What the task requires
Locate every line in the records below that holds the word "client" and return each one.

Data
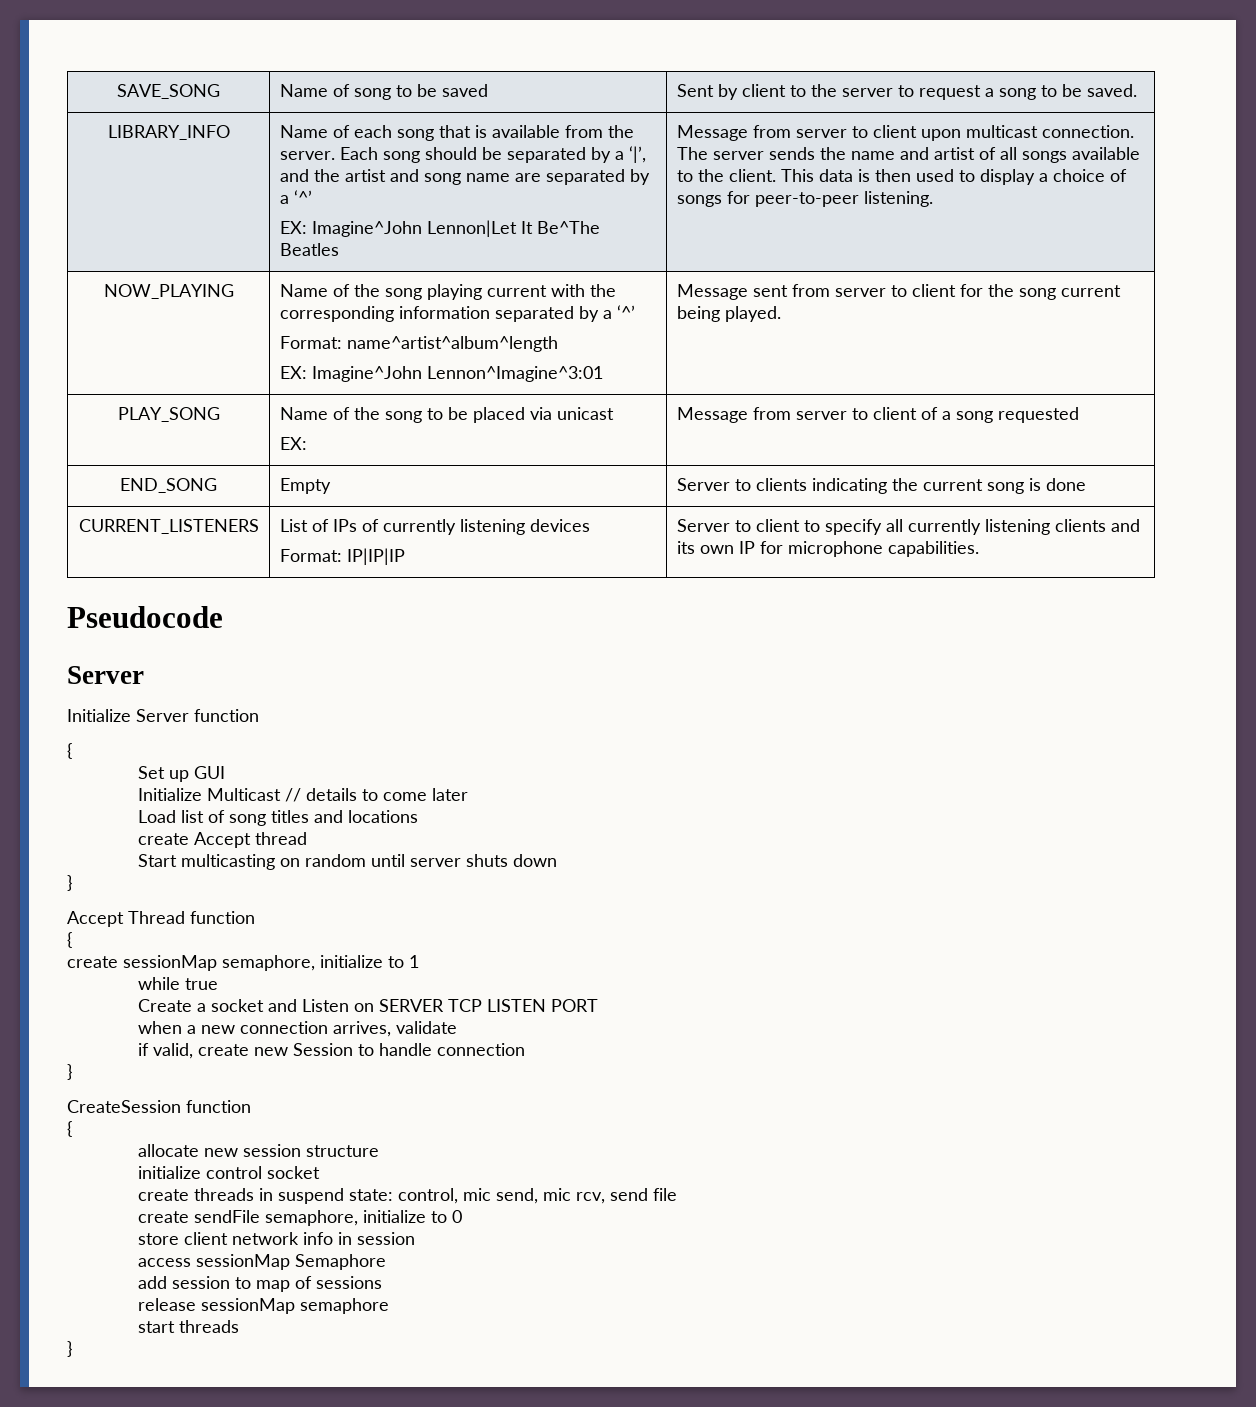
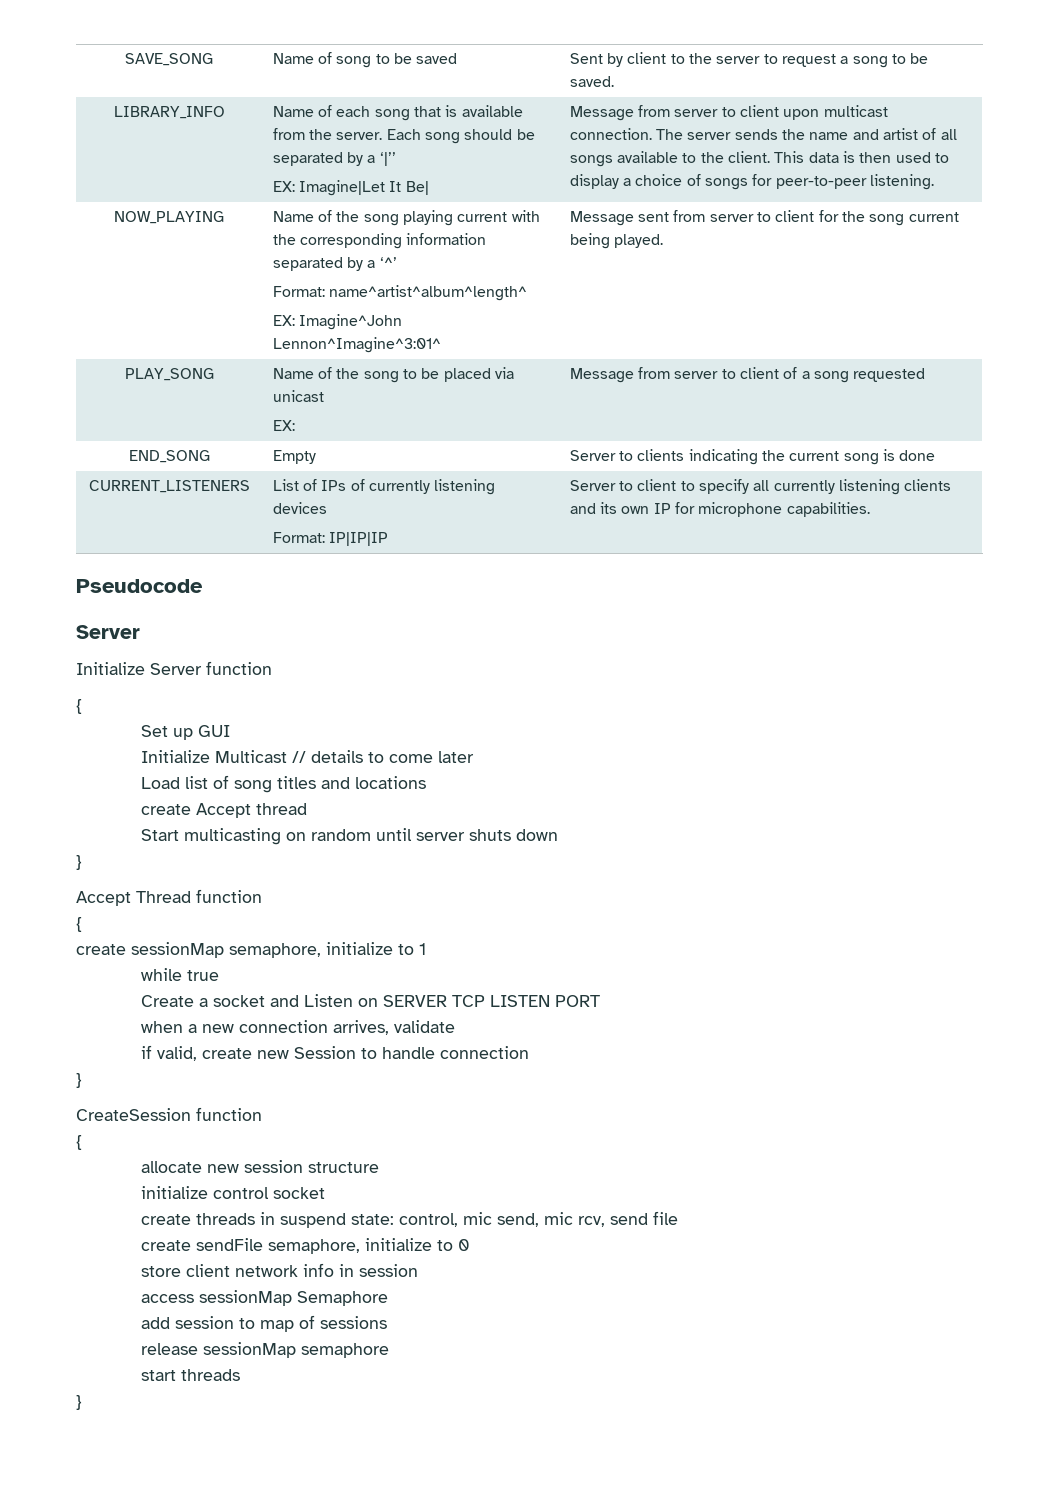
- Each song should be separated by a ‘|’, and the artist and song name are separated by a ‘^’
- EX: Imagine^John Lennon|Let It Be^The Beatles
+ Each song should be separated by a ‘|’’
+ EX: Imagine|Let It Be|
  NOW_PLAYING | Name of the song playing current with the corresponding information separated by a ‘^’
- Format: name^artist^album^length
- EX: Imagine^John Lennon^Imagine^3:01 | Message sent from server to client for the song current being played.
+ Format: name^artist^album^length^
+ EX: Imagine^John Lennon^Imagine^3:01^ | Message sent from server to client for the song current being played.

--

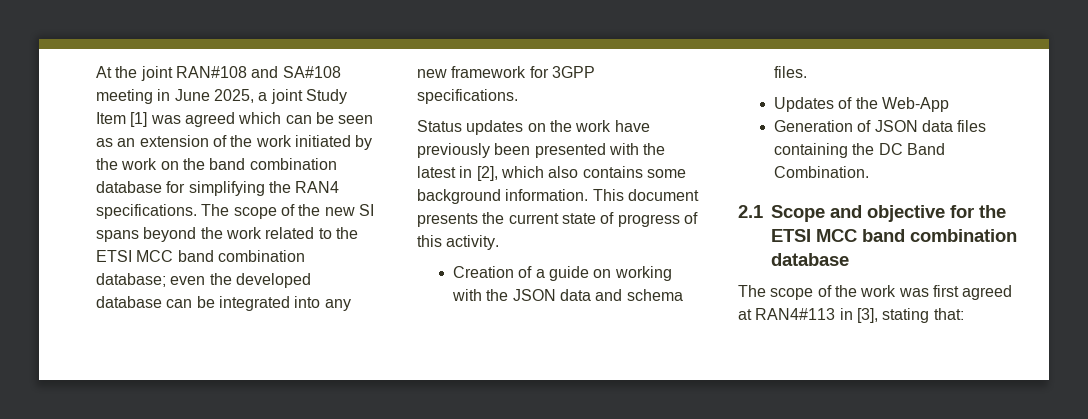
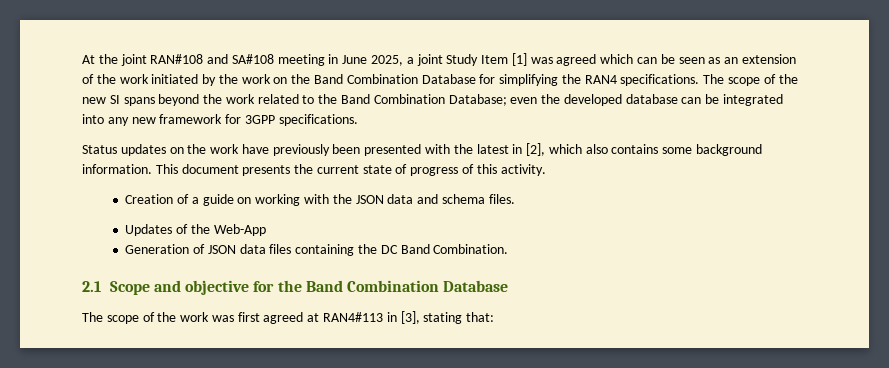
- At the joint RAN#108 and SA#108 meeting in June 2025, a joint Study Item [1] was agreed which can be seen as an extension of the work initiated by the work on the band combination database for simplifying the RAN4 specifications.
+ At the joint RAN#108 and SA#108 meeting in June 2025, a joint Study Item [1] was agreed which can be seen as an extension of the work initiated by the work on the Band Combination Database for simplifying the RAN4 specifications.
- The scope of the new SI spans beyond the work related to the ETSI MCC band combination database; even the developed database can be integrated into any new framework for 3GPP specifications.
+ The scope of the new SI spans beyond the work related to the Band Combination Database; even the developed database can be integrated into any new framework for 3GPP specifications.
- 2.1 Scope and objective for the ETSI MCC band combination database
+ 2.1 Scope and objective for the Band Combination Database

...

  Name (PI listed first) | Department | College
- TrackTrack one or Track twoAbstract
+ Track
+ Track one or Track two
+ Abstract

Response to the task
- EX: Imagine^John Lennon^Imagine^3:01 | Message sent from server to client for the song current being played.
+ EX: Imagine^John Lennon^Imagine^3:01^ | Message sent from server to client for the song current being played.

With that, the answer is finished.